Ketika Kyai Bertengkar

Ketika Kyai Bertengkar!


Judul Buku : Kyai dan Politik; Membaca Citra Politik Kyai

Penulis : Prof. Dr. H. Imam Suprayogo

Penerbit : UIN-Malang Press

Cetakan : Maret 2009

Tebal : xii + 334 halaman

Peresensi : Bayu Tara Wijaya*

Pada percaturan politik yang ada di pemilu negara kita, yakni dari pemilu pertama tahun 1955 hingga pemilu saat ini tahun 2009, perdebatan kyai dan politik menjadi perdebatan yang tidak pernah ada surutnya. Sempat, beberapa kali ada tulisan di media massa yang mengritisi artikel Saiful Amin tentang Percaturan Politik Kyai, dalam artikel tersebut Saiful tidak menyetujui kyai andil dalam politik. Sebab, urusan kyai adalah orang yang cenderung mengurusi di bidang agama Islam, tentu wilayah kerjanya di pesantren, sedangkan pakar politik cenderung dekat dengan pemerintahan, yang wilayah kerjanya di pemerintah.

Selaras dengan peran kyai dalam politik, beberapa kyai sudah mewarnai dalam pemilu legislatif 2009. Pada pemilu, partai yang berbasis Islam misalnya PKB, PKNU, PAN, PPP, PKS dan lain sebagainya hampir tidak lepas dari peran dari kyai. Keberangkatan kyai yang memiliki corak berbeda-beda dalam mencalonkan diri sebagai calon legislatif. Ada yang berangkat dari partai politik berbasis Islam, itupun bukan hanya dari satu golongan madzab dalam Islam, ada pula yang berangkat dari partai politik berbasis nasional, dan masih banyak peran kyai yang terlibat dalam politik meskipun tidak menjadi calon legislatif.

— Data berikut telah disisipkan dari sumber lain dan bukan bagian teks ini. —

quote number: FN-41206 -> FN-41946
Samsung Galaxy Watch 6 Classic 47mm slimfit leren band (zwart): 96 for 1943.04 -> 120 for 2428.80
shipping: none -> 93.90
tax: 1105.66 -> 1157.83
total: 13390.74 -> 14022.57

Keterlibatan langsung kyai dalam politik bukan hanya pada pemilu saat ini, tetapi pemilu-pemilu sebelumnya juga sama. Bahkan dahulu ada beberapa kyai yang sempat merintis dan mengembangkan organisasi politik Islam di tanah air seperti Masyumi, MIAI, PSII, Perti. Maka wajar kalau banyak kyai yang dikenal sebagai pejuang, seperti pada zaman dahulu KH. Hasyim Asari dan KH. Ahmad Dahlan, yang kemudian di kenal sebagai perintis organisasi Islam terbesar di Indonesia –Nahdlatul Ulama dan Muhammadiyah.

Dari anotasi keterlibatan atau kita sebut relasi antara kyai dan politik senantiasa menjadi hal yang menarik. Persoalan keterlibatan kyai dalam berpolitik harus dilihat dalam perspektif relasi antara Islam dan politik sebagai suatu yang tidak dapat dipisahkan. Pertanyaan yang muncul kemudian adalah bagaimana seharusnya sikap kyai dalam politik?

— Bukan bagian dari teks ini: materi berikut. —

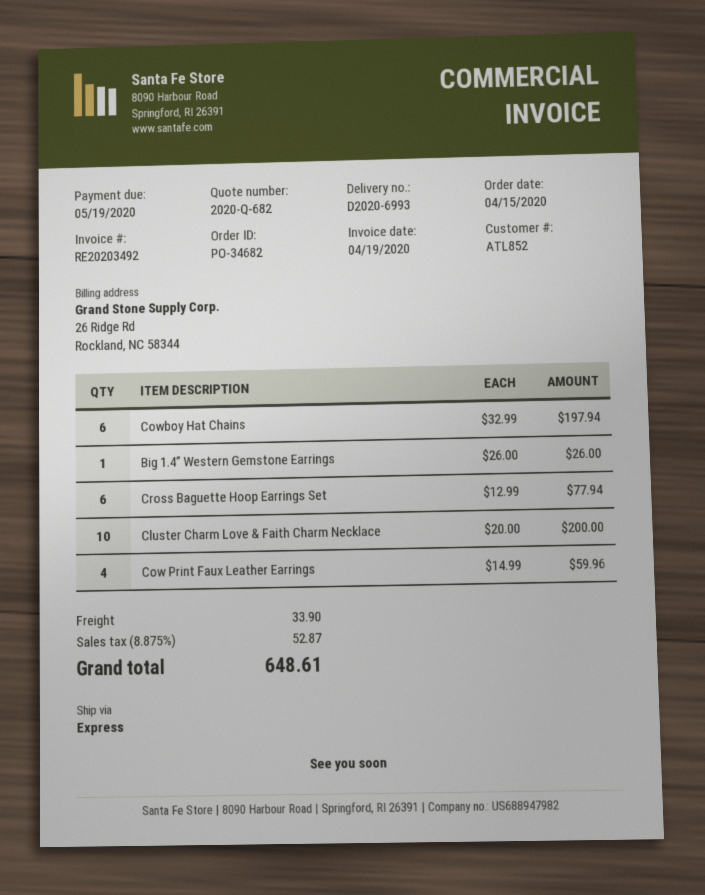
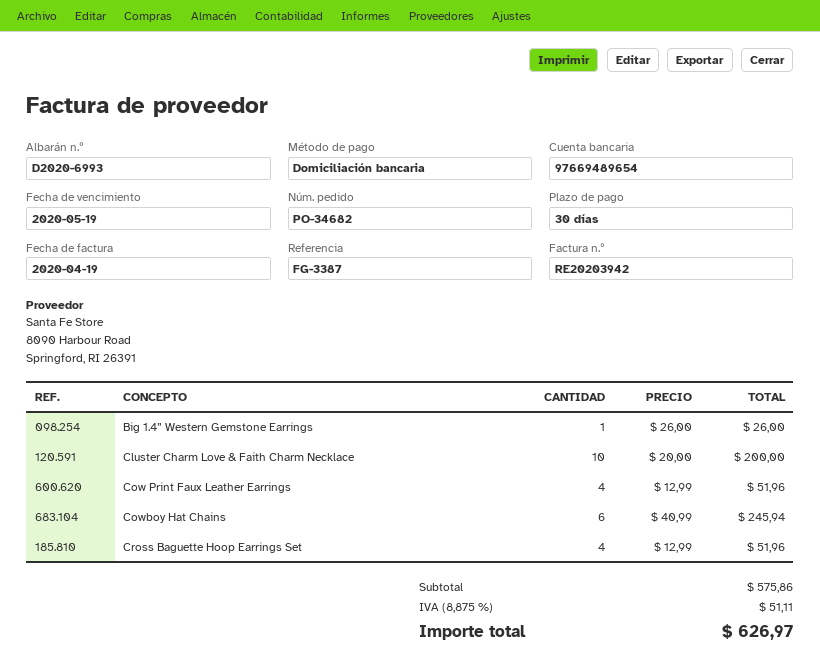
invoice number: RE20203492 -> RE20203942
Cowboy Hat Chains: 6 x 32.99 = 197.94 -> 6 x 40.99 = 245.94
Cross Baguette Hoop Earrings Set: 6 x 12.99 = 77.94 -> 4 x 12.99 = 51.96
Cow Print Faux Leather Earrings: 4 x 14.99 = 59.96 -> 4 x 12.99 = 51.96
shipping: 33.90 -> none
tax: 8.875% = 52.87 -> 8.875% = 51.11
total: 648.61 -> 626.97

Buku Kyai dan Politik; Membaca Citra Politik Kyai, yang merupakan hasil penelitian Prof. Dr. H. Imam Suprayogo sebagai persyaratan tugas akhir pascasarja program doktor Ilmu Sosial dan Ilmu Politik di UNAIR. Tentunya buku ini merupakan karya ilmiah yang sudah tidak diragukan lagi keaslihan dan validitas dalam kajiannya, sehingga dapat memberikan penjelasan secara generalisasi keterlibatan kyai dalam politik.

Uraian yang dijelaskan dalam buku ini, sekurangnya ada lima pandangan mengenai politik. Menurut Surbakti (1992), pertama, politik ialah usaha-usaha yang ditempuh warga negara untuk membicarakan dan mewujudkan kebaikan bersama. Kedua, politik sebagai segala hal yang berkaitan dengan penyelenggaraan dan pemerintahan. Ketiga, politik sebagai segala kegiatan untuk mencari dan mempertahankan kekuasaan dalam masyarakat. Keempat, politik sebagai kegiatan yang berkaitan dengan perumusan dan pelaksanaan kebijakan umum. Kelima, politik sebagai konflik dalam rangka mencari dan atau mempertahankan sumber-sumber yang dianggap penting.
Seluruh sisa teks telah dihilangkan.